● **WHAT YOU NEED TO DO**: Each line from the one that contains "- runtime (string)" down to the last line of the material should be retyped exactly as it stands.

____________

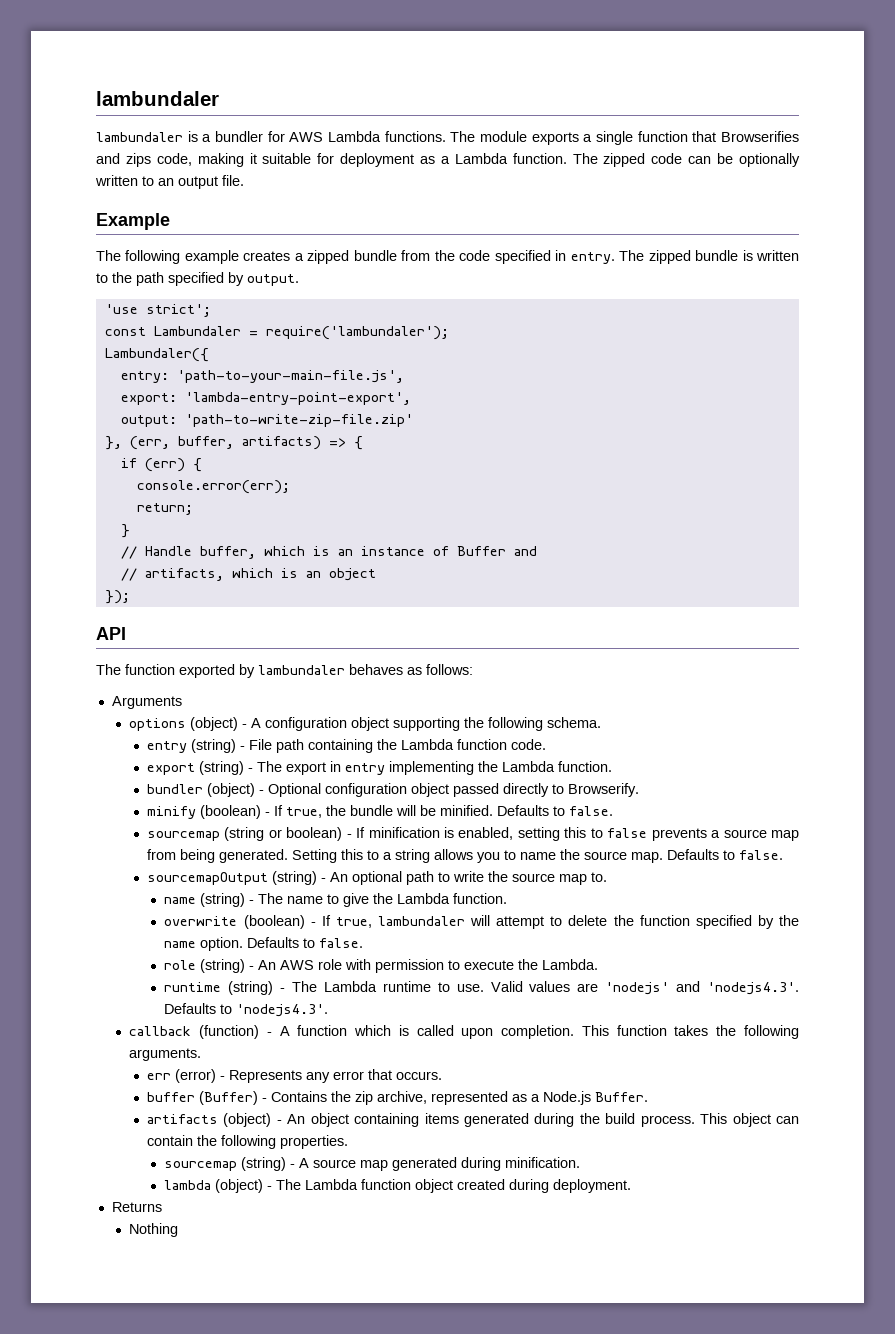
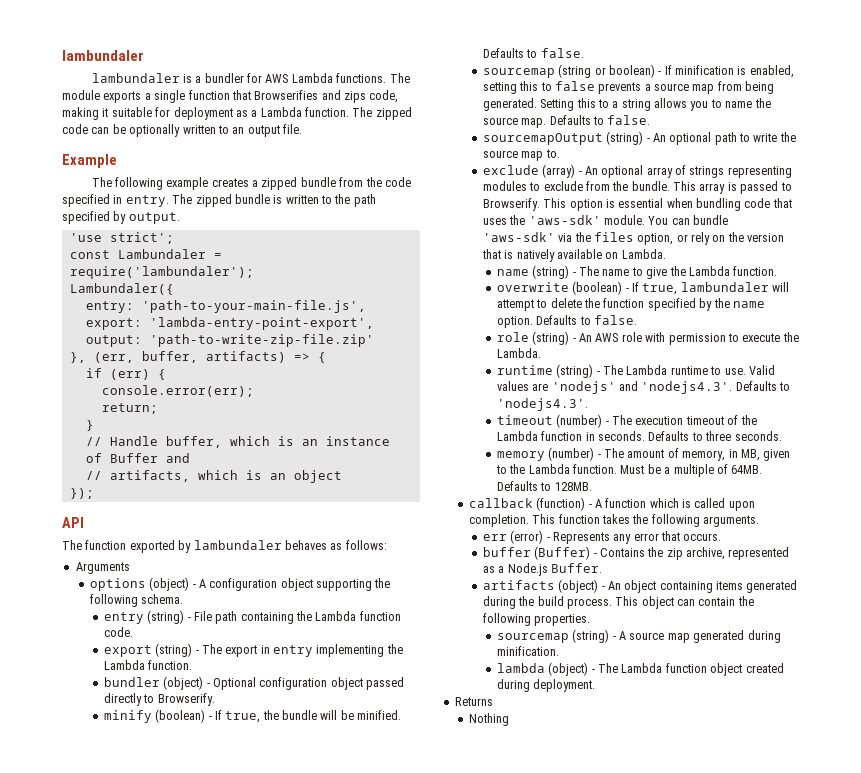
+ exclude (array) - An optional array of strings representing modules to exclude from the bundle. This array is passed to Browserify. This option is essential when bundling code that uses the 'aws-sdk' module. You can bundle 'aws-sdk' via the files option, or rely on the version that is natively available on Lambda.
+ timeout (number) - The execution timeout of the Lambda function in seconds. Defaults to three seconds.
+ memory (number) - The amount of memory, in MB, given to the Lambda function. Must be a multiple of 64MB. Defaults to 128MB.

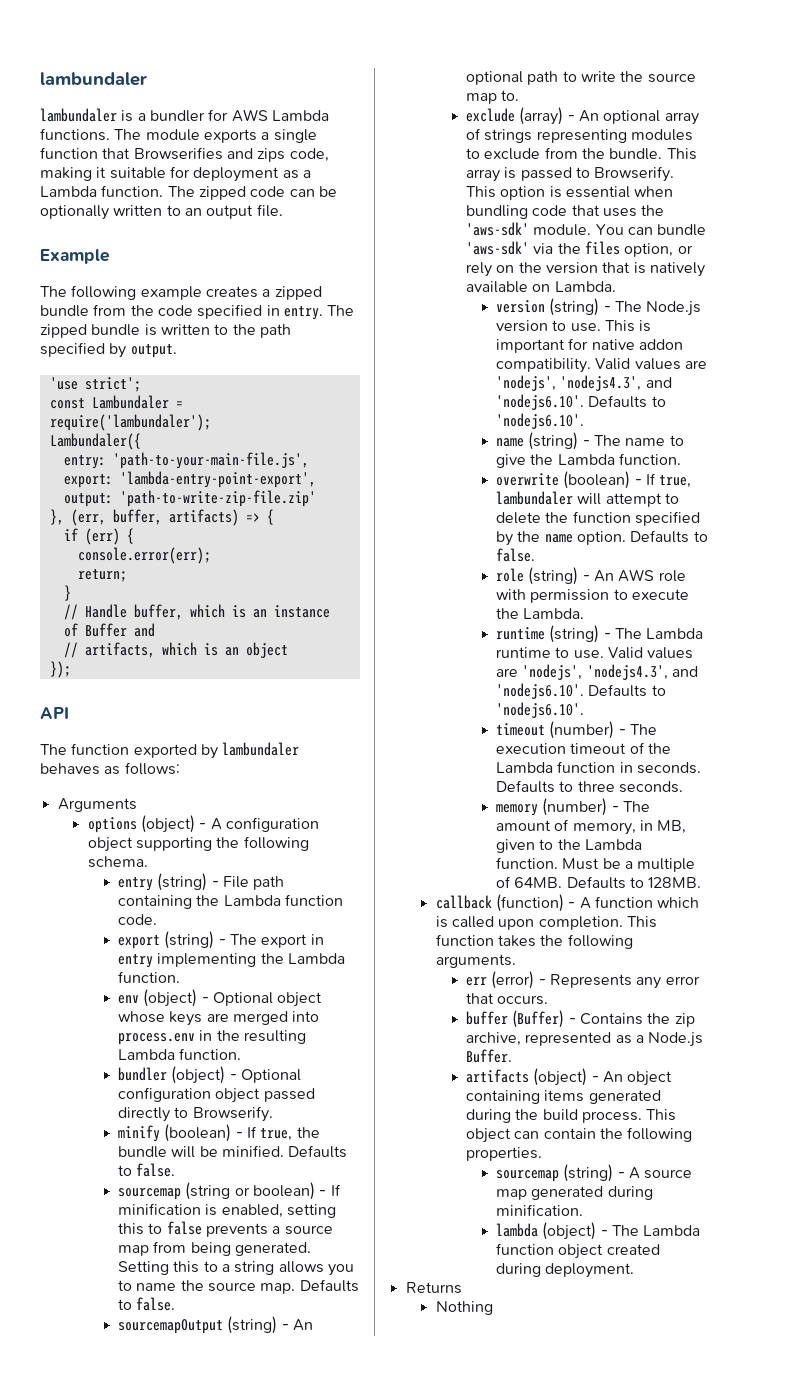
+ env (object) - Optional object whose keys are merged into process.env in the resulting Lambda function.
+ version (string) - The Node.js version to use. This is important for native addon compatibility. Valid values are 'nodejs', 'nodejs4.3', and 'nodejs6.10'. Defaults to 'nodejs6.10'.
- runtime (string) - The Lambda runtime to use. Valid values are 'nodejs' and 'nodejs4.3'. Defaults to 'nodejs4.3'.
+ runtime (string) - The Lambda runtime to use. Valid values are 'nodejs', 'nodejs4.3', and 'nodejs6.10'. Defaults to 'nodejs6.10'.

____________

● **RESPONSE TO THE EXERCISE**:
- runtime (string) - The Lambda runtime to use. Valid values are 'nodejs' and 'nodejs4.3'. Defaults to 'nodejs4.3'.
+ runtime (string) - The Lambda runtime to use. Valid values are 'nodejs', 'nodejs4.3', and 'nodejs6.10'. Defaults to 'nodejs6.10'.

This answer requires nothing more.